Bildersturm
Eine Wanderung durch das Val Lumnezia in Graubünden versetzte mich zurück in die konfessionellen Auseinandersetzungen des 16. Jahrhunderts. Die Anhänger der Reformation zerstörten dort in ihrem Eifer für die neue Sache wertvolle Kulturgüter. In Duvin, einem Dorf auf der rechten Talseite, gab es in der Kirche eine Pietà – also eine Skulptur, die darstellt, wie Maria nach der Kreuzesabnahme den toten Jesus beweint. Es wird erzählt, dass die Reformierten die Pietà über eine Felswand ins Tobel stürzten. Die katholischen Talbewohner auf der anderen Seite des Flusses retteten sie und hüten sie bis heute wie einen Schatz in ihrer Kapelle.
Als reformierter Pfarrer schäme ich mich über den Akt von damals. Mit dem Stürzen der Pietà hat man die eigene Pietät verloren. Es ging nicht nur darum, eine eigene Meinung zu vertreten, sondern auch darum, Menschen mit einem anderen Glauben zu verletzen.
Mit dem Entfernen der Kunstwerke haben sich die Reformierten selbst geschadet. Das Wort ist nicht der einzige Zugang zum Glauben. Mich hat die reiche Tradition christlicher Kunst ebenso geprägt wie das Wort.
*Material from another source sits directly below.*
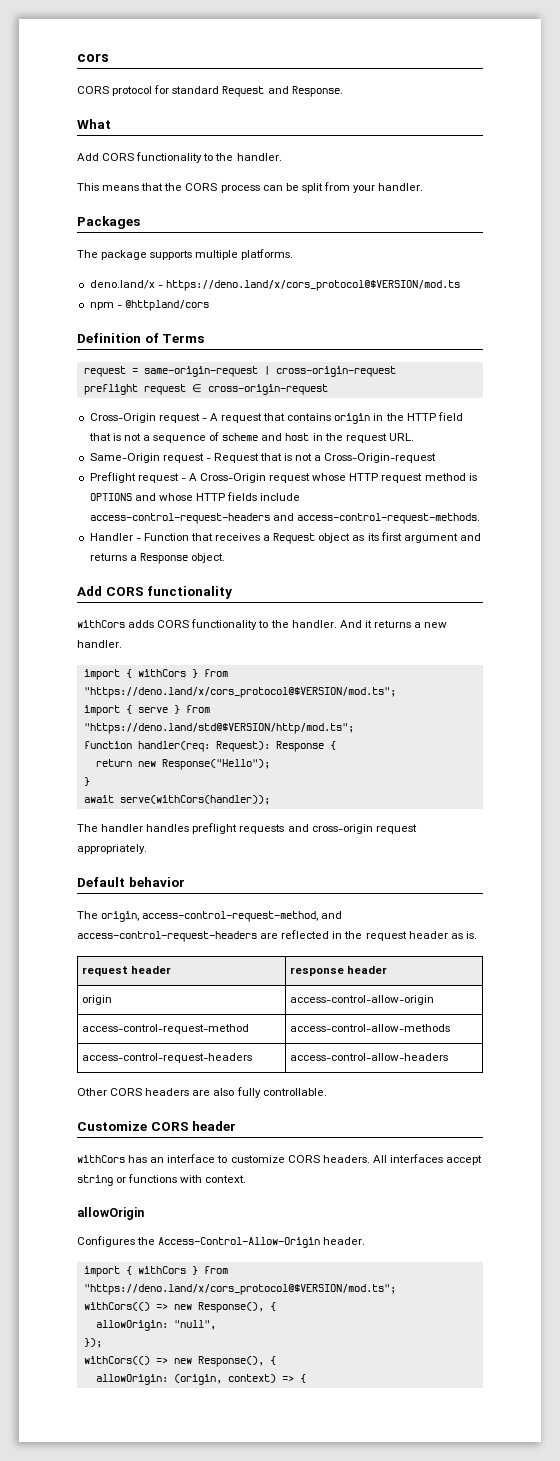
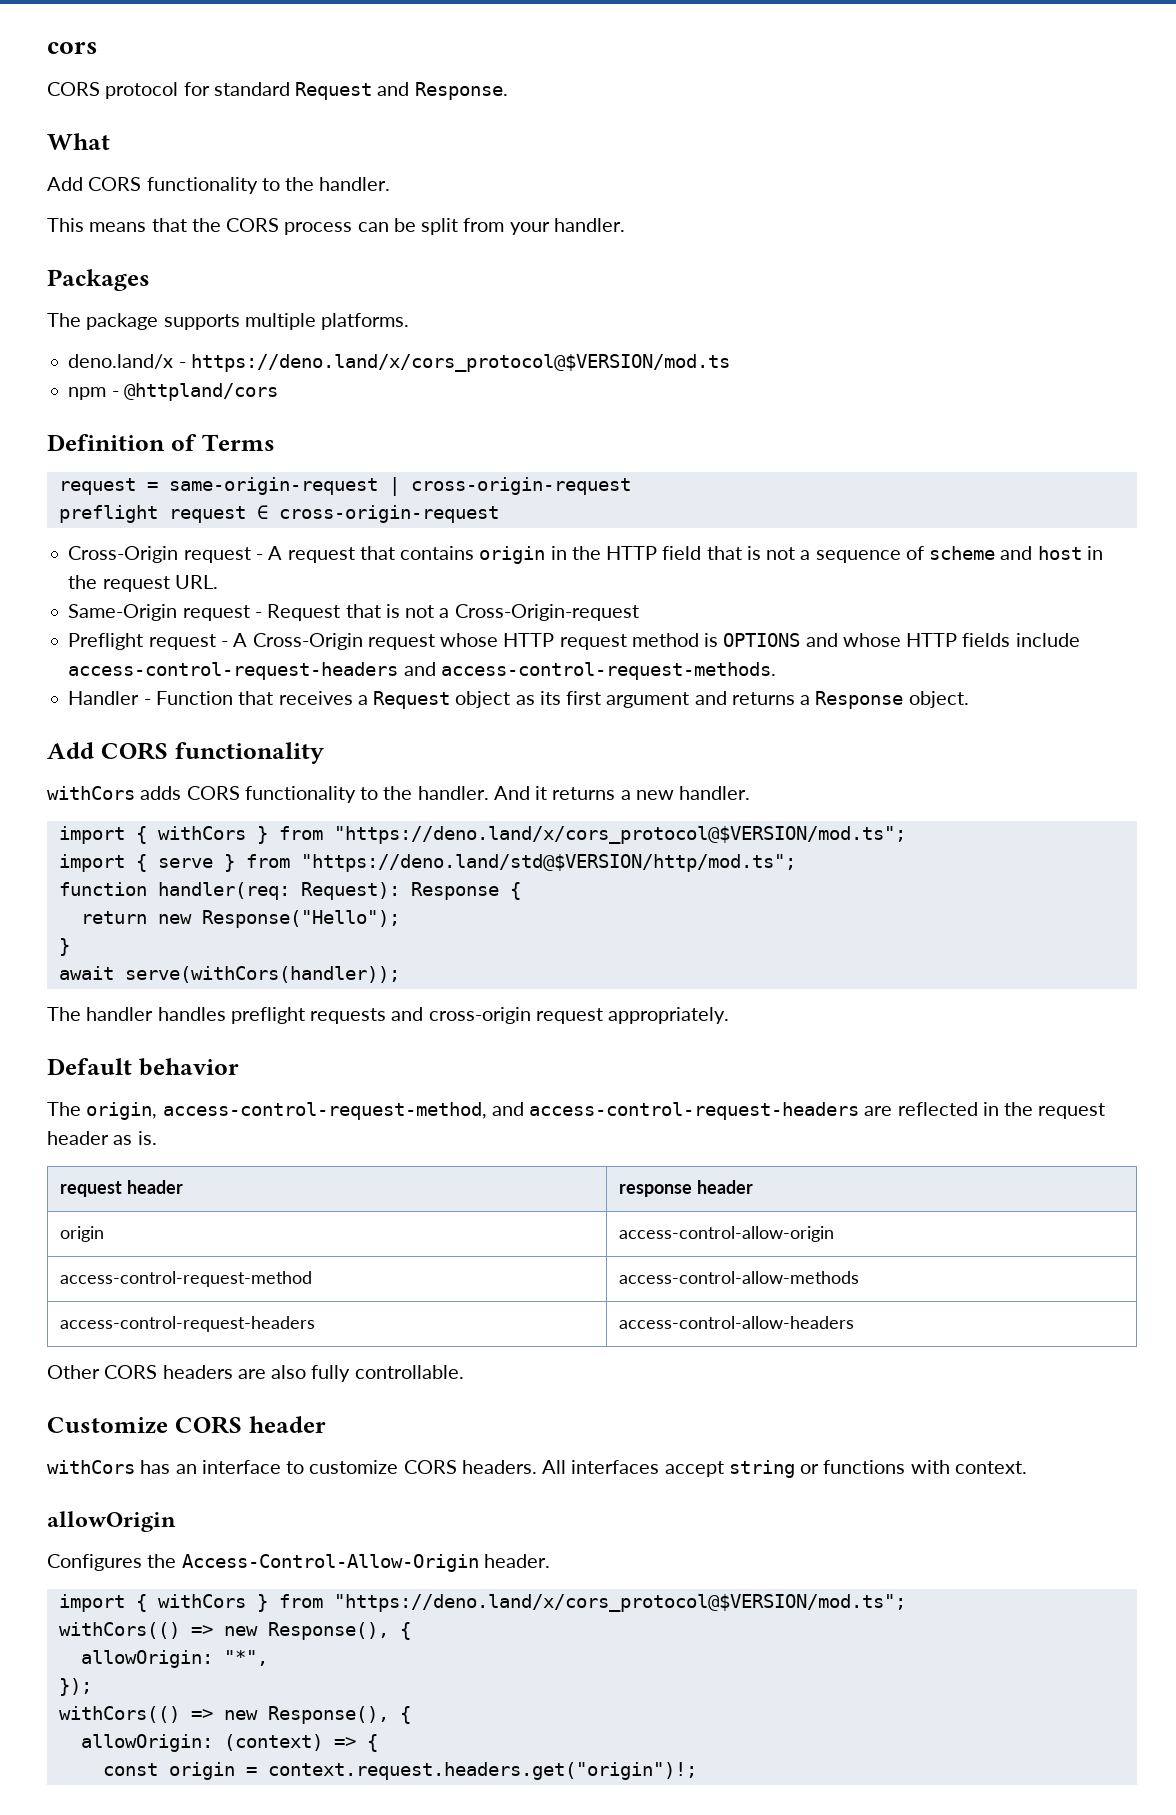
[173,1320,216,1330] "null", -> [223,1650,268,1666] "*",
[173,1374,276,1385] (origin, context) -> [223,1734,323,1751] (context)
(306, 1378) none -> [102,1762,697,1780] // const origin = context.request.headers.get("origin")!;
Inzwischen haben wir Reformierte unsere Fehler und Verfehlungen eingesehen. Wir bemühen uns um Erneuerung und Wiedergutmachung.In Duvins Nachbardorf Pitasch wurden die Fresken der Kirche, die seit der Reformationszeit unter einer Kalkschicht verborgen waren, wieder freigelegt. Die katholischen Glaubensgeschwister haben diese Erneuerung der reformierten Kirche mit inspiriert. Statt eines Bildersturms weht ein Geist der Erneuerung.